* **LISTED ENTRIES**
# # # #

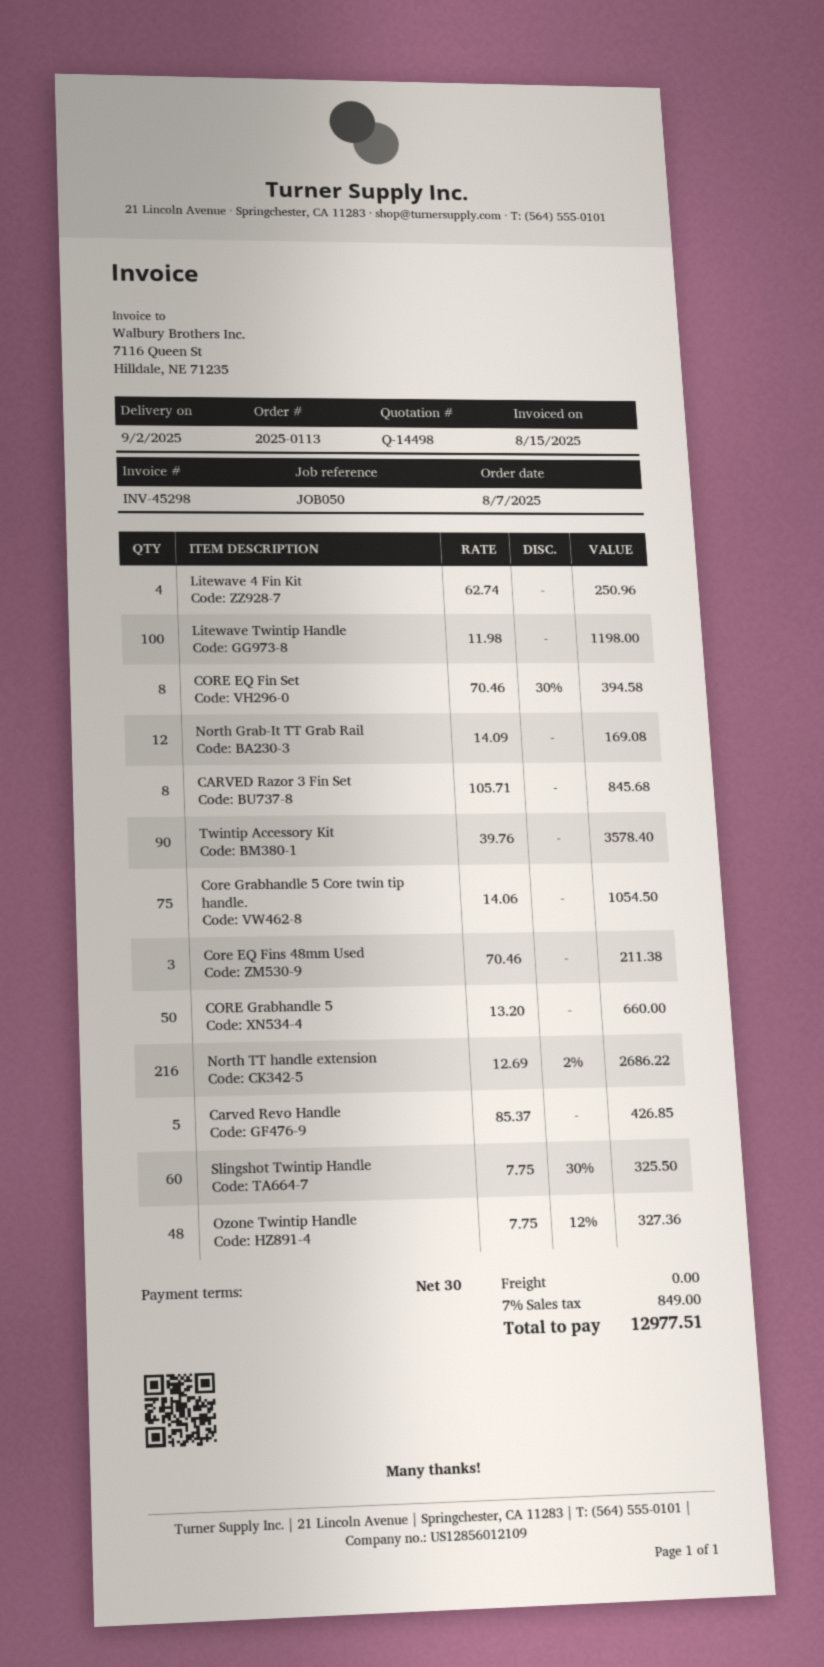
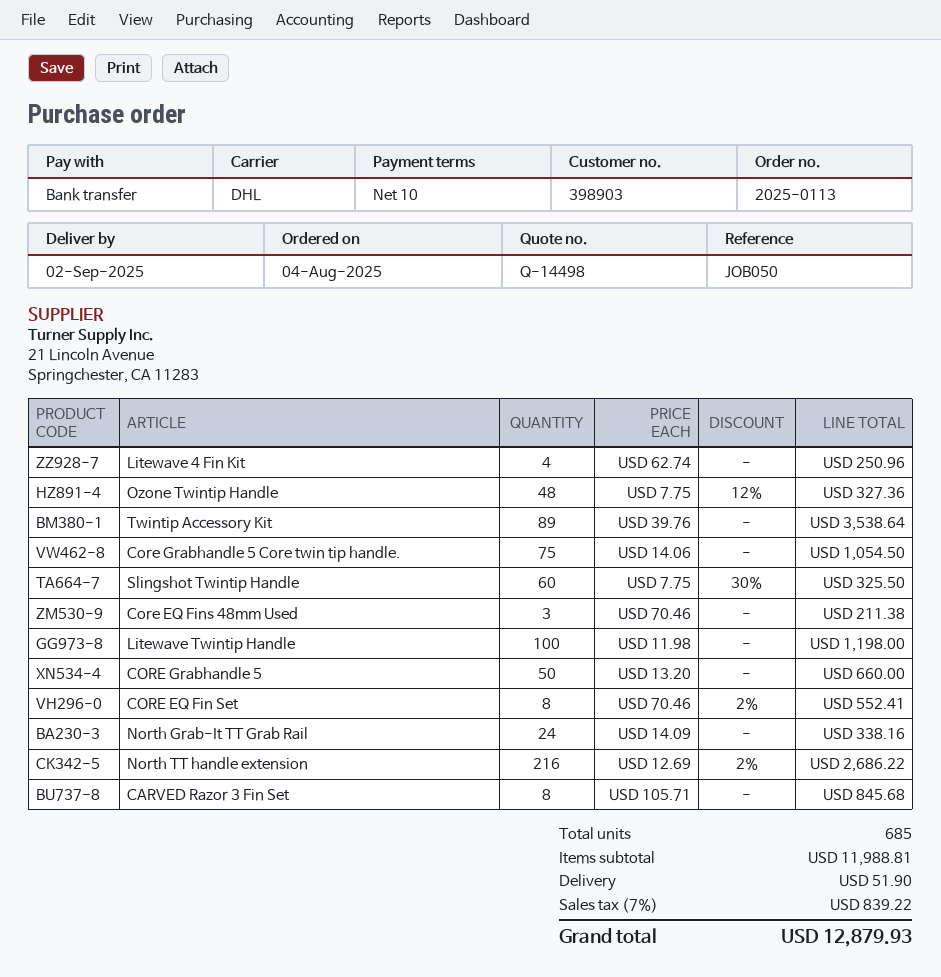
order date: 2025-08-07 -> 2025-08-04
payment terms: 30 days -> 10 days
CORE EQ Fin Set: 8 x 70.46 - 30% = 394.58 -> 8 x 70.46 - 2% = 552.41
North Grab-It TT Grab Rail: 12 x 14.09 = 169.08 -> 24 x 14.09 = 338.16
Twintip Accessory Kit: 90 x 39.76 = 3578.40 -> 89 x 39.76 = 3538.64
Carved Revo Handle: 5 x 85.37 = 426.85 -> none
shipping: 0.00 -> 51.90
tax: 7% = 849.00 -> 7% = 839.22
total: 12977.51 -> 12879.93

# # # #

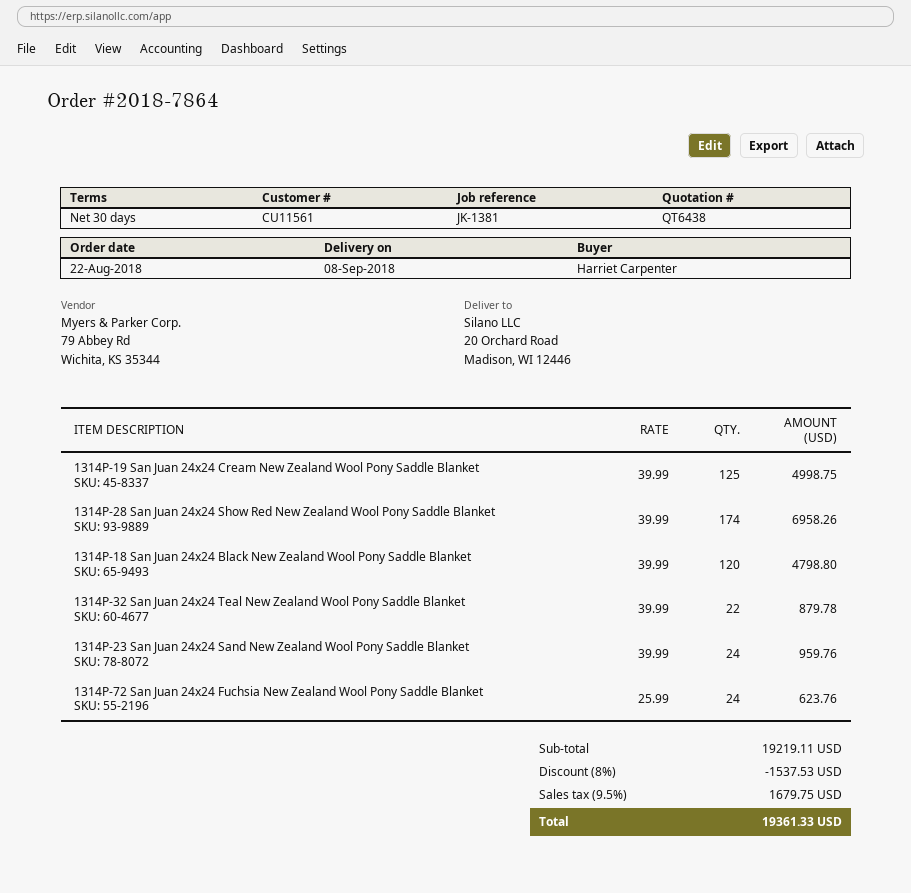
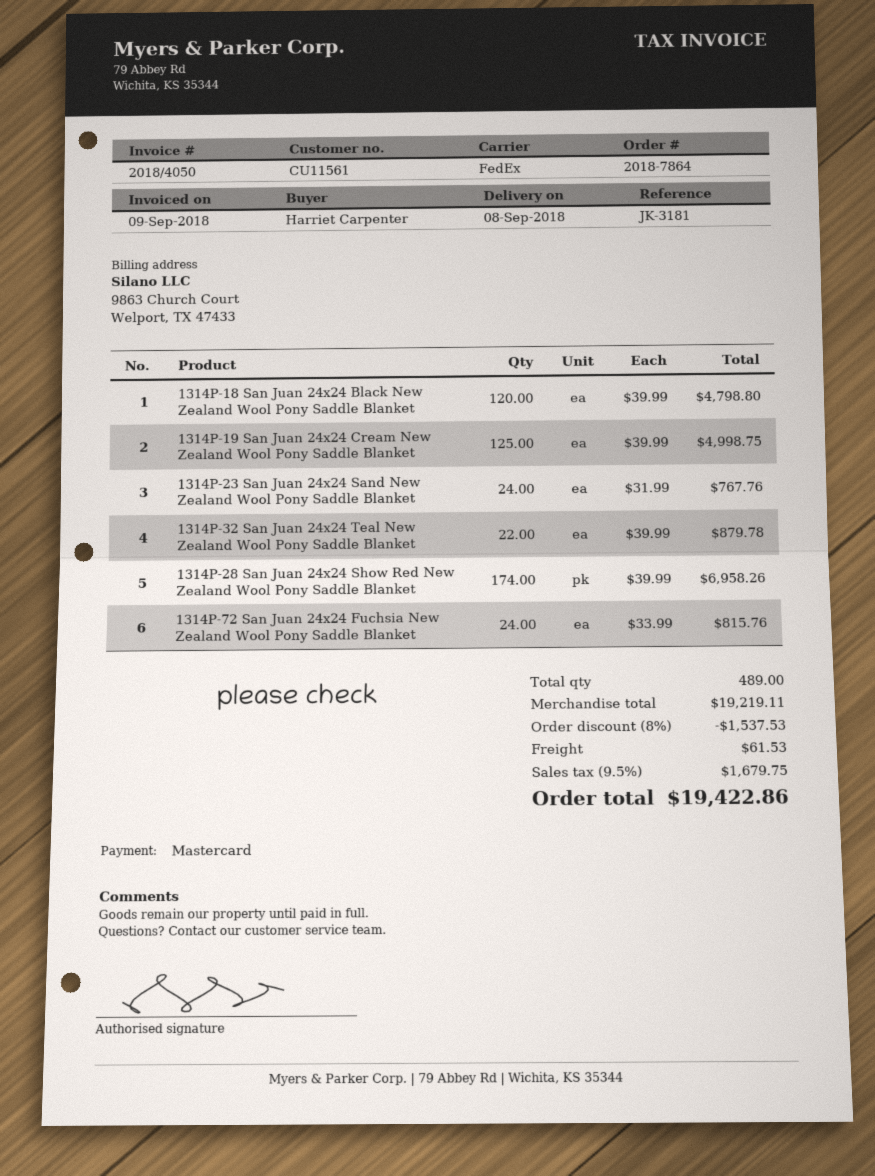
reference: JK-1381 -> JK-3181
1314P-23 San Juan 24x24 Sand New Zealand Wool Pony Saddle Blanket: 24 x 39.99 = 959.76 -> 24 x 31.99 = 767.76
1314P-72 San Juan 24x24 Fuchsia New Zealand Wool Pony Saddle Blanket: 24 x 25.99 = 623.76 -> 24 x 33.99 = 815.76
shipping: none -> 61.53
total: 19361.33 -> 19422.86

# # # #

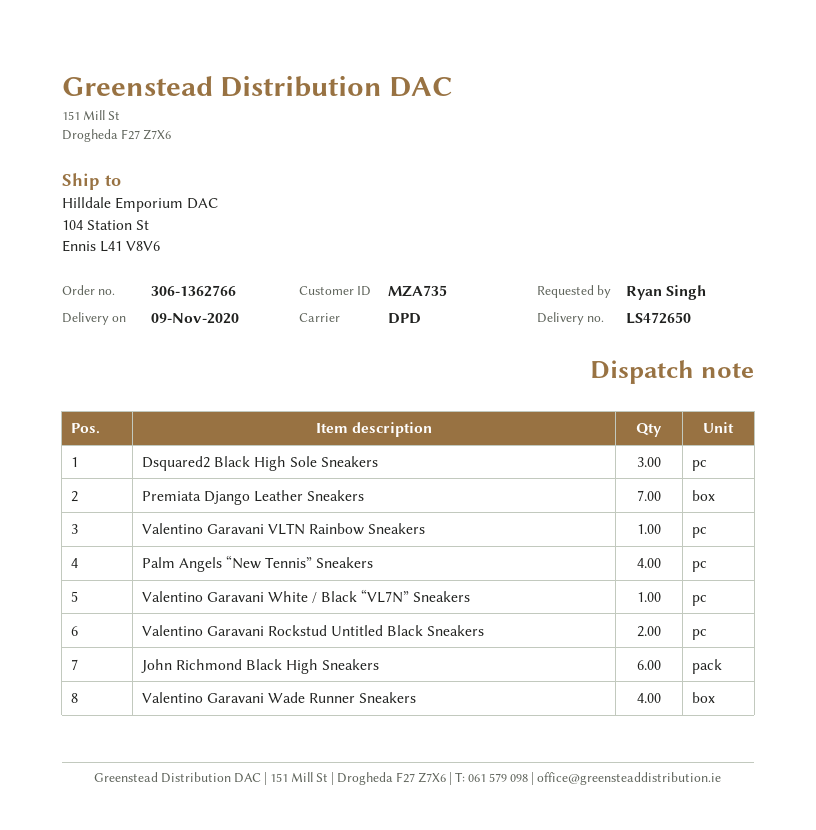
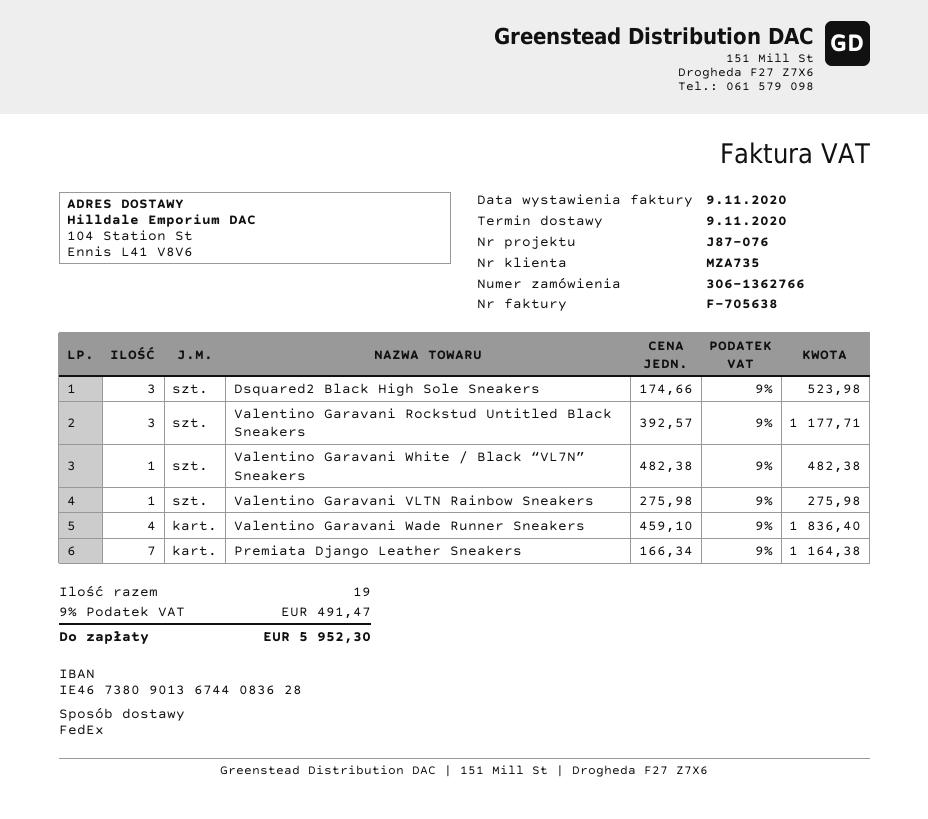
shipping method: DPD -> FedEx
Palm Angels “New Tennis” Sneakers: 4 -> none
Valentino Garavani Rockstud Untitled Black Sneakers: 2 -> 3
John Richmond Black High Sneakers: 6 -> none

# # # #

* **WORK TASK**
For this task, write out exactly the lines of the entries above, starting at the line with "order date: 2025-08-07 -> 2025-08-04" and ending at the line with "total: 12977.51 -> 12879.93", both included, and no others.

* **RESPONSE BELOW**
order date: 2025-08-07 -> 2025-08-04
payment terms: 30 days -> 10 days
CORE EQ Fin Set: 8 x 70.46 - 30% = 394.58 -> 8 x 70.46 - 2% = 552.41
North Grab-It TT Grab Rail: 12 x 14.09 = 169.08 -> 24 x 14.09 = 338.16
Twintip Accessory Kit: 90 x 39.76 = 3578.40 -> 89 x 39.76 = 3538.64
Carved Revo Handle: 5 x 85.37 = 426.85 -> none
shipping: 0.00 -> 51.90
tax: 7% = 849.00 -> 7% = 839.22
total: 12977.51 -> 12879.93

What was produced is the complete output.